:: DATA EXTRACTS ::
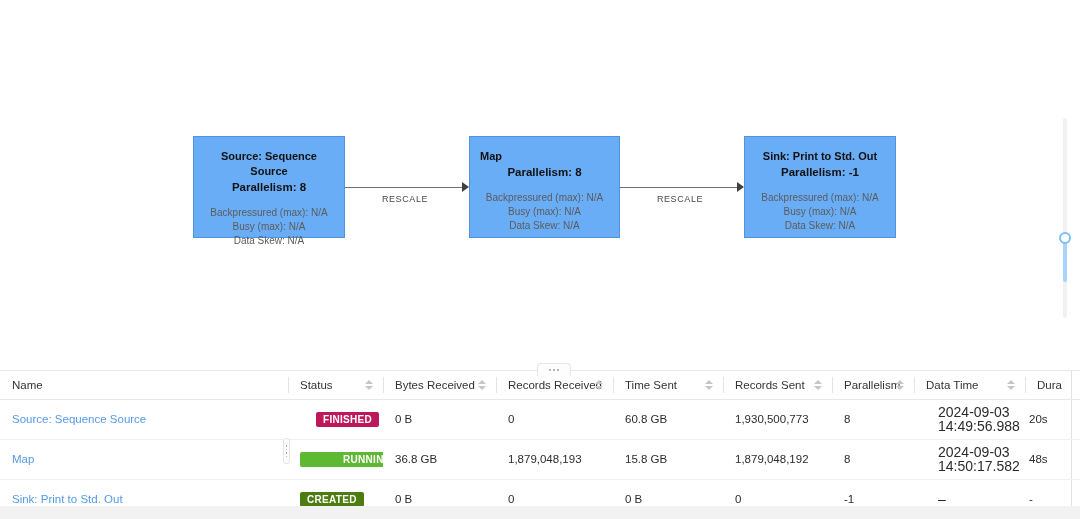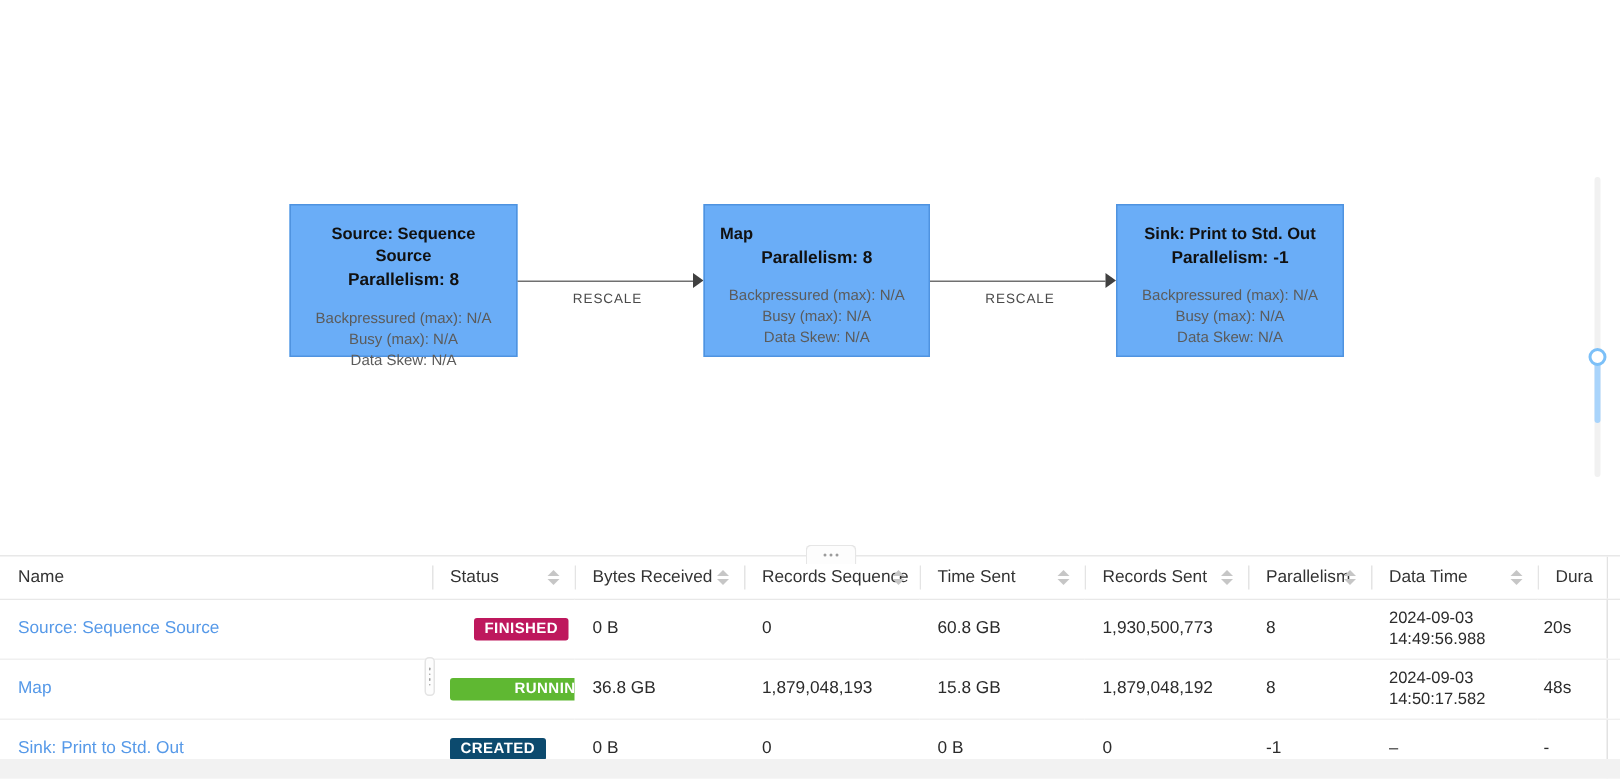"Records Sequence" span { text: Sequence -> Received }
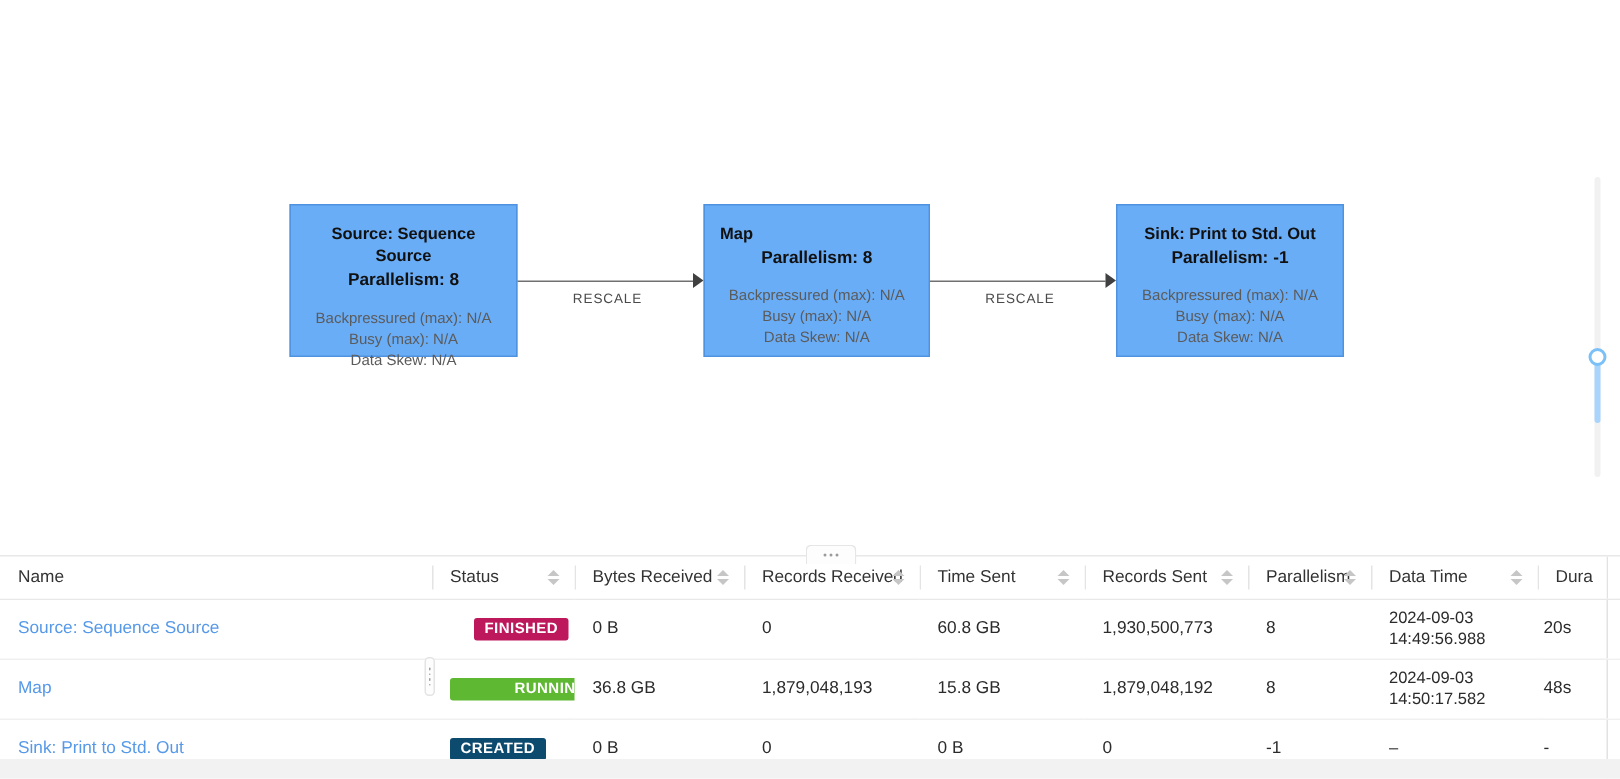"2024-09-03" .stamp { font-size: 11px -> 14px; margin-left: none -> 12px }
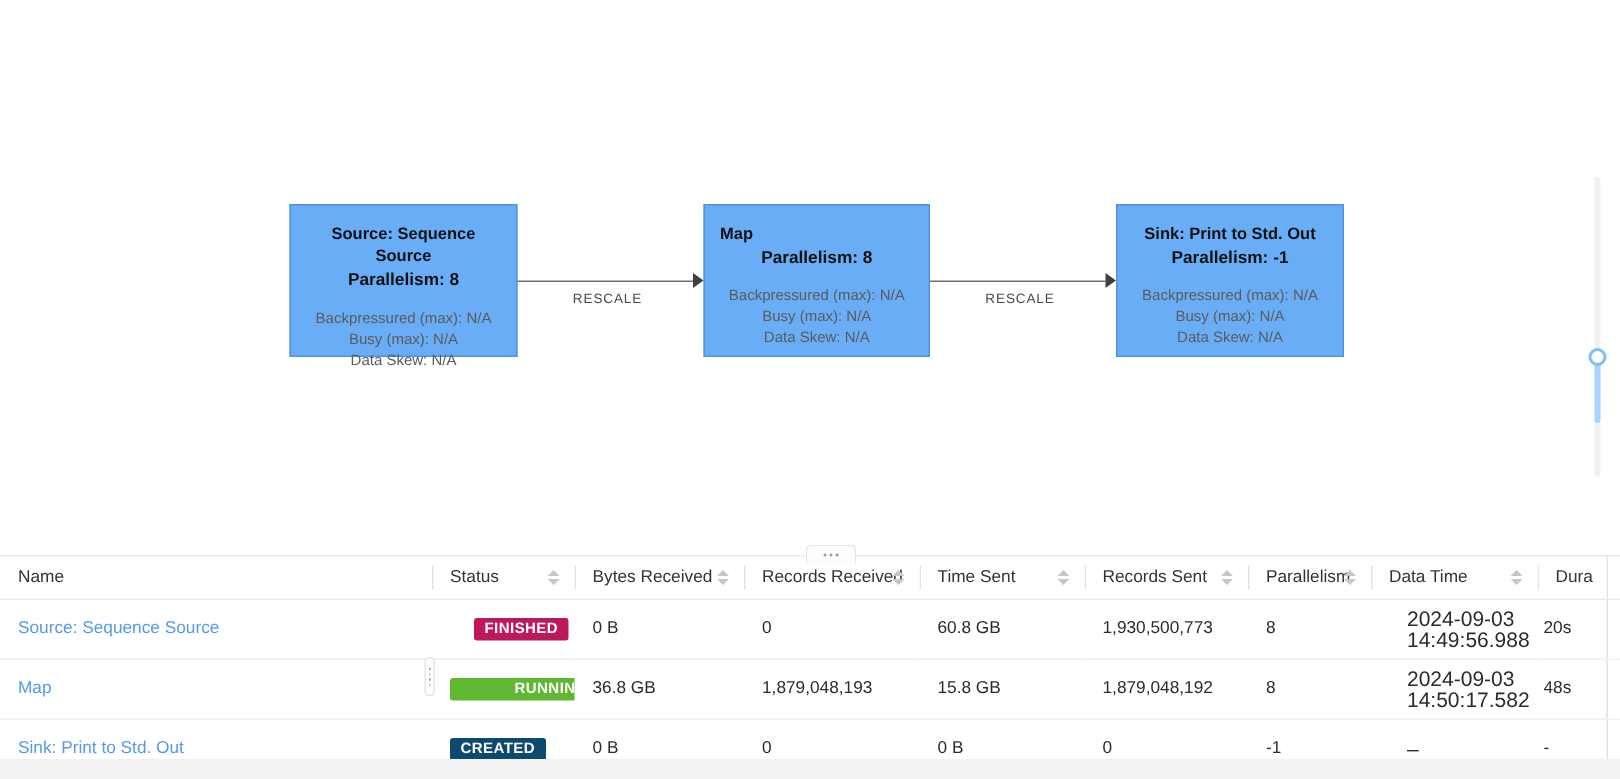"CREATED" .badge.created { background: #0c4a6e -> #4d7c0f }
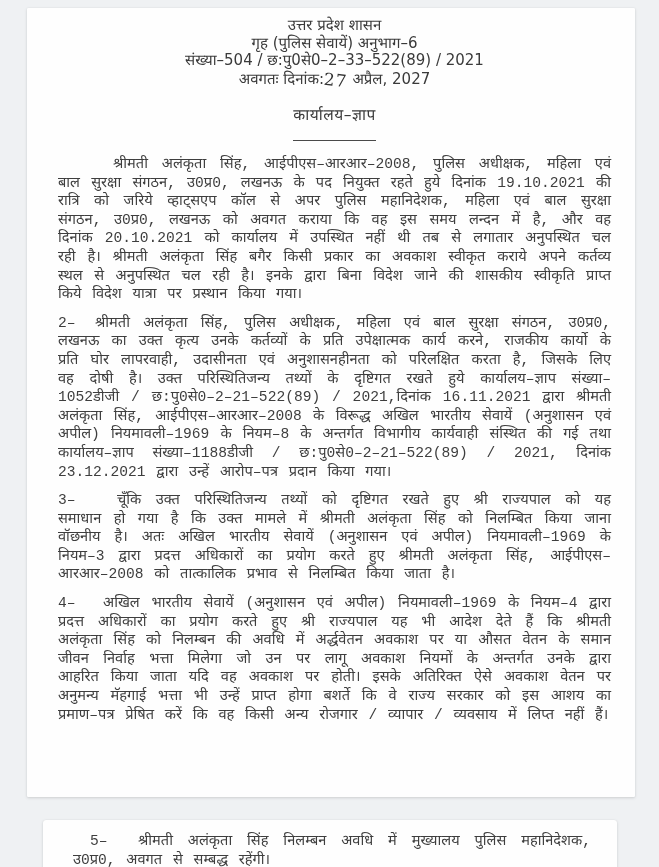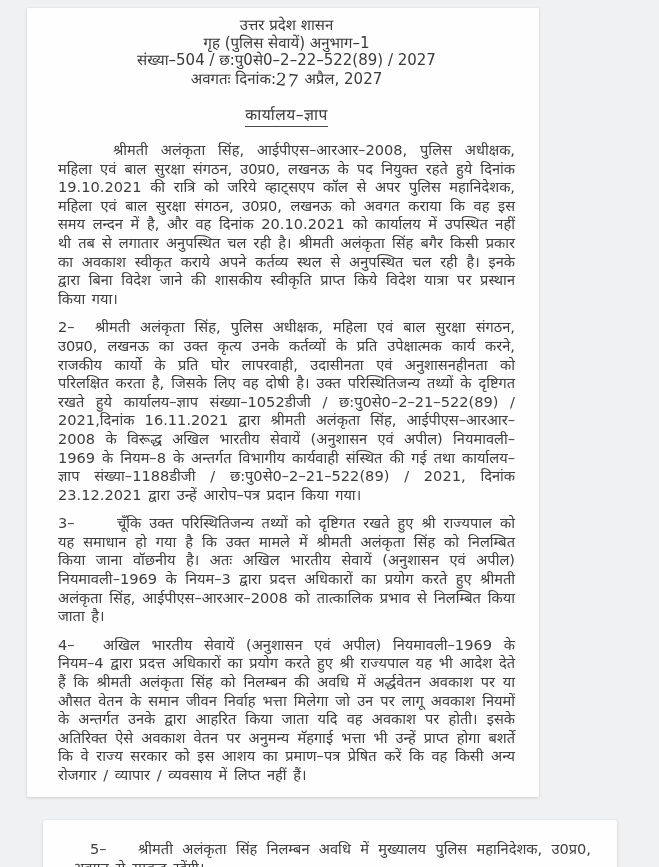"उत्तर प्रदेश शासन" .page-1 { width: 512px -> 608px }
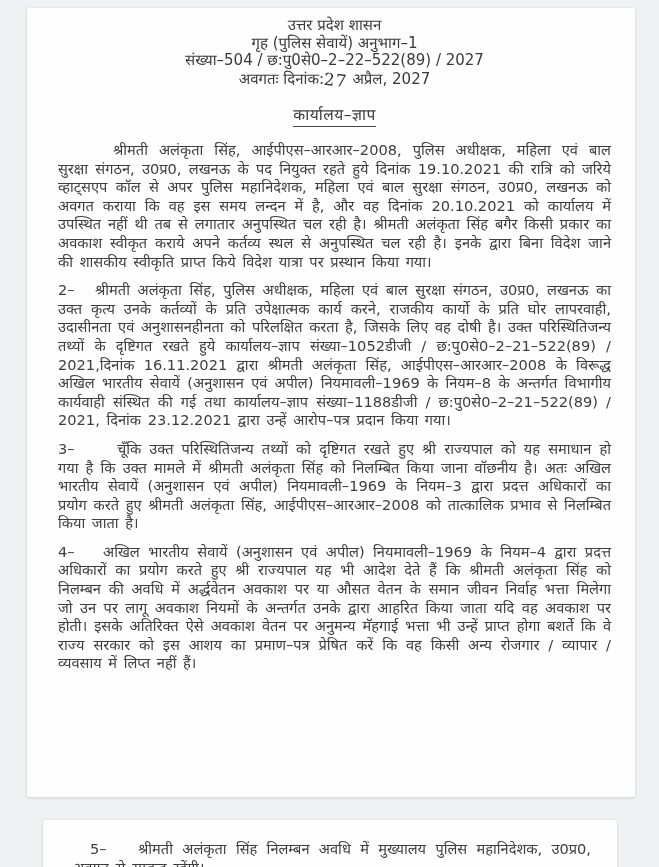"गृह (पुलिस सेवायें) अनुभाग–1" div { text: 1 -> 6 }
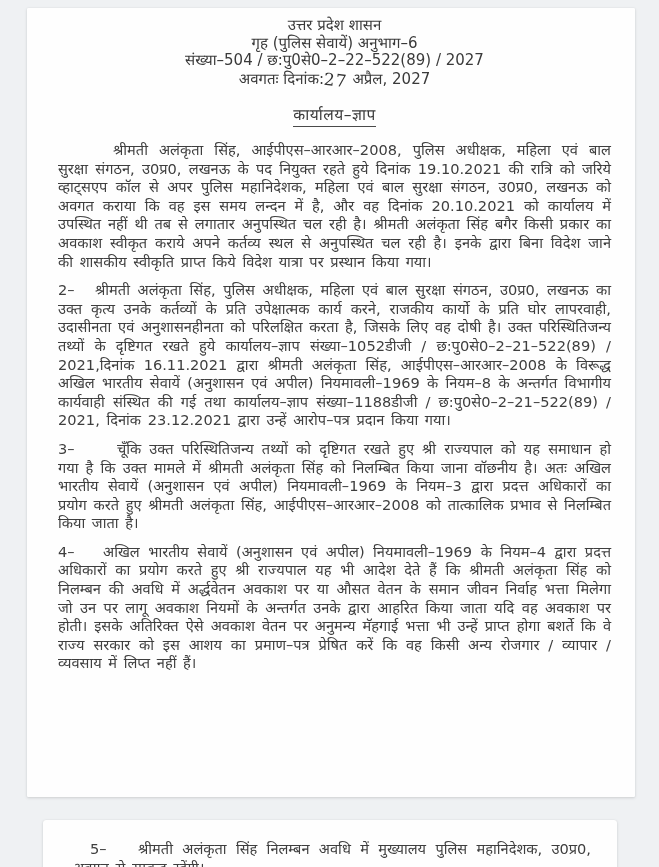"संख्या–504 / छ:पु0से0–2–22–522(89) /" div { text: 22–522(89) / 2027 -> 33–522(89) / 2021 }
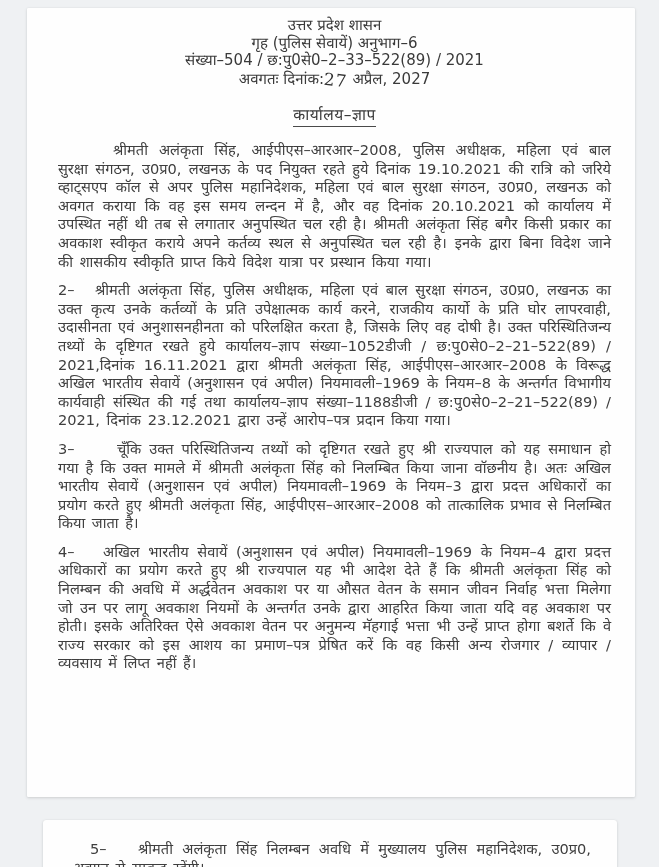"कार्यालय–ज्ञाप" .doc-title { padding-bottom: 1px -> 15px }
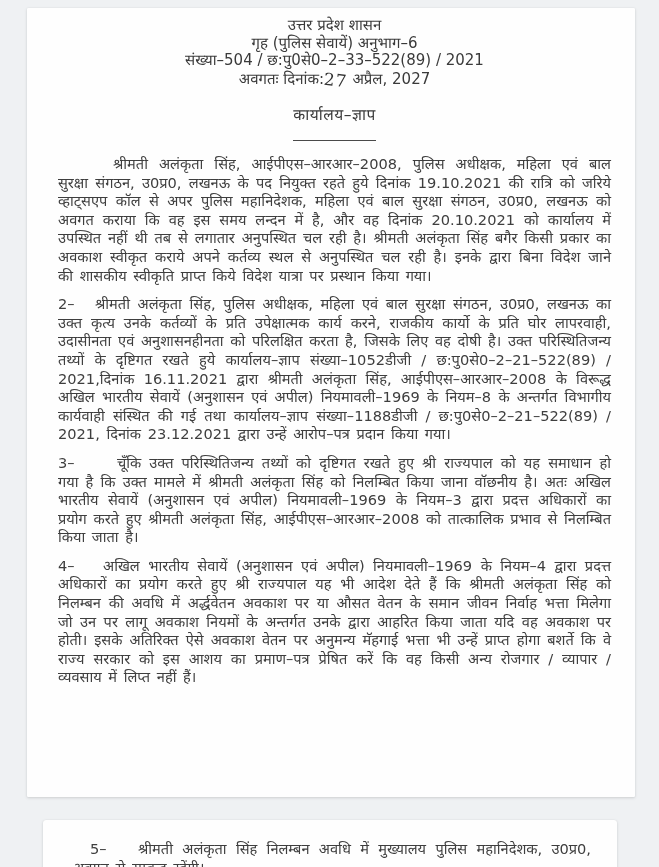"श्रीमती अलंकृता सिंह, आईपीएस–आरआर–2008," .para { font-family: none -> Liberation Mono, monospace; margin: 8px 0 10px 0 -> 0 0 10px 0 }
:::
Give the entries again exactly, but skip every image.

→ RESPONSE AREA:
"Records Sequence" span { text: Sequence -> Received }
"2024-09-03" .stamp { font-size: 11px -> 14px; margin-left: none -> 12px }
"CREATED" .badge.created { background: #0c4a6e -> #4d7c0f }
"उत्तर प्रदेश शासन" .page-1 { width: 512px -> 608px }
"गृह (पुलिस सेवायें) अनुभाग–1" div { text: 1 -> 6 }
"संख्या–504 / छ:पु0से0–2–22–522(89) /" div { text: 22–522(89) / 2027 -> 33–522(89) / 2021 }
"कार्यालय–ज्ञाप" .doc-title { padding-bottom: 1px -> 15px }
"श्रीमती अलंकृता सिंह, आईपीएस–आरआर–2008," .para { font-family: none -> Liberation Mono, monospace; margin: 8px 0 10px 0 -> 0 0 10px 0 }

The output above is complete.